It is Thursday the 10th July and we have just arrived in Cloncurry, booking in for two days.
Our first night after Quilpie was Jundah – a very tidy, tiny town, where there is a caravan park with six powered sites and a brand new
toilet block in the adjoining park. You can tell the people have pride in their town, which is very green and immaculately clean. There is a ‘classic’ General Store there. Once you enter, you are immediately taken back to your childhood – walking into the little grocer’s shop, with every imaginable product on the shelves. We went looking for Wraps, and what did we find? Helga’s wraps, on special!
On the way to Jundah, we had lunch on Cooper Creek – it can’t get much better than that.
Next day we set off for Winton, where we booked into a very average caravan park for two nights, the other caravan park was even more average. On our second day, we had a wonderful day out, visiting the nearby Bladensburg National Park. We were going to stay at the park, but the nights have been freezing. (The days are now 25 – 27 degrees, the nights are about 1 degree). We had previously gone to the Information Centre and picked up a guide brochure, giving points of interests along 50 kms (approx) trip and we saw the homestead, which was beautiful. It had verandahs on all sides and the walls and the ceiling had lining boards on the inside and exposed studs on the outside. There were many outbuildings and a very substantial shearing shed.
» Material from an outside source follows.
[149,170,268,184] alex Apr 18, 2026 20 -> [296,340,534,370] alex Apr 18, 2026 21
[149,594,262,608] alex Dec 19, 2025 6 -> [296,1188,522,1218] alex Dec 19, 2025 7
On the drive we visited several waterholes, one of these was Skull Hole where there had been a massacre of aborigines.
We also visited Engine Hole where there were lots of Budgerigars, we looked for their nests but we only saw flocks of them on the wing, both on the drive and at the water hole.
We drove on to the Camping area, on Surprise Creek. This is where we would have camped – a lovely spot, well set up, giving people plenty of room, with a couple of pit toilets. We met up with a couple of campers there, in a Kimberley Caravan, so we spent a couple of hours chatting and enjoying their company.
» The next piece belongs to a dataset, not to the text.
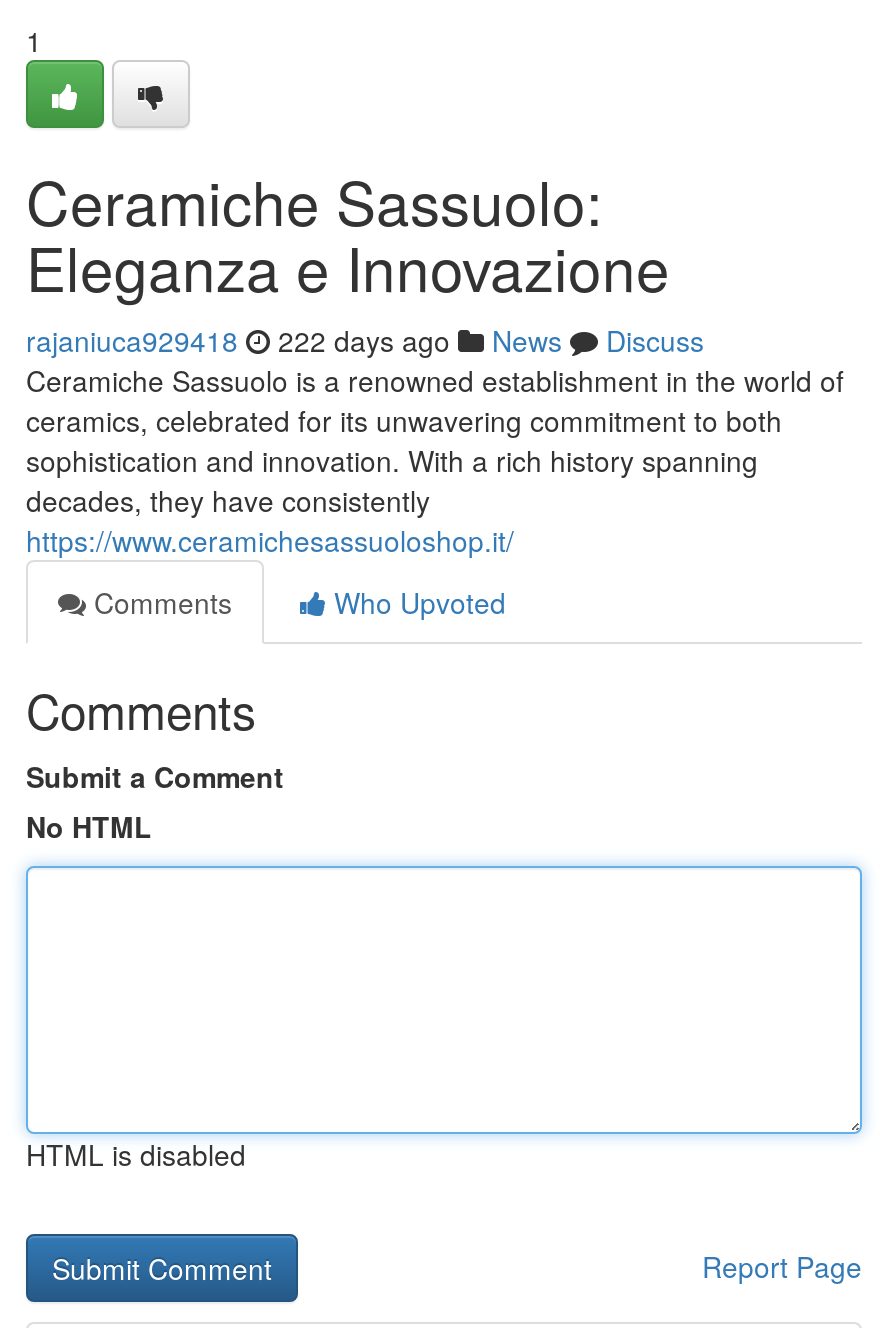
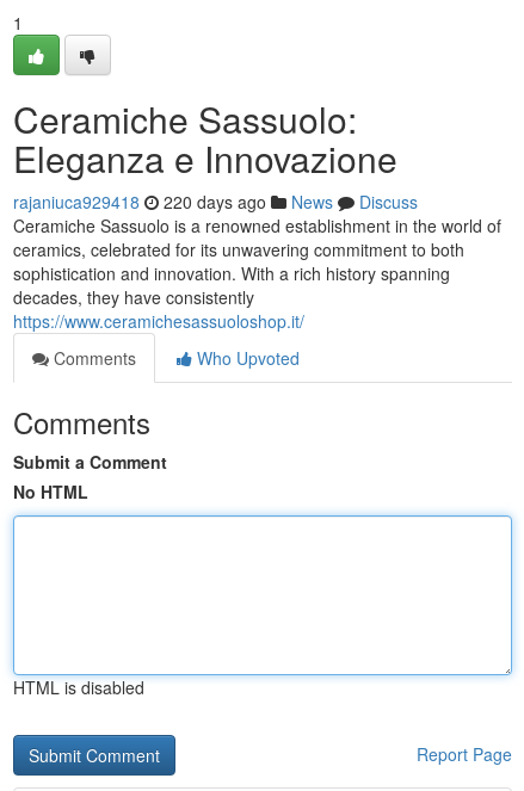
[26,320,704,360] rajaniuca929418 222 days ago News Discuss -> [13,190,418,214] rajaniuca929418 220 days ago News Discuss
We will be here for two nights. It’s good to stop – the travelling is very boring for hundreds of kilometres and the condition of the roads vary enormously. We have been on bitumen since Bourke, but it goes from being a two-lane width to one-lane width, and on the main highways, there are grooves in the bitumen, from the road trains. When you have to move off the bitumen, the edges have been very rough, with a 3″ drop from the bitumen to the dirt. The road trains are 53.5 metres long, fortunately we haven’t had to pass one yet!
We are going to Normanton on Saturday, where, on Wednesday, we will take the Gulflander Train to Croydon and a bus ride back from Croydon to Normanton.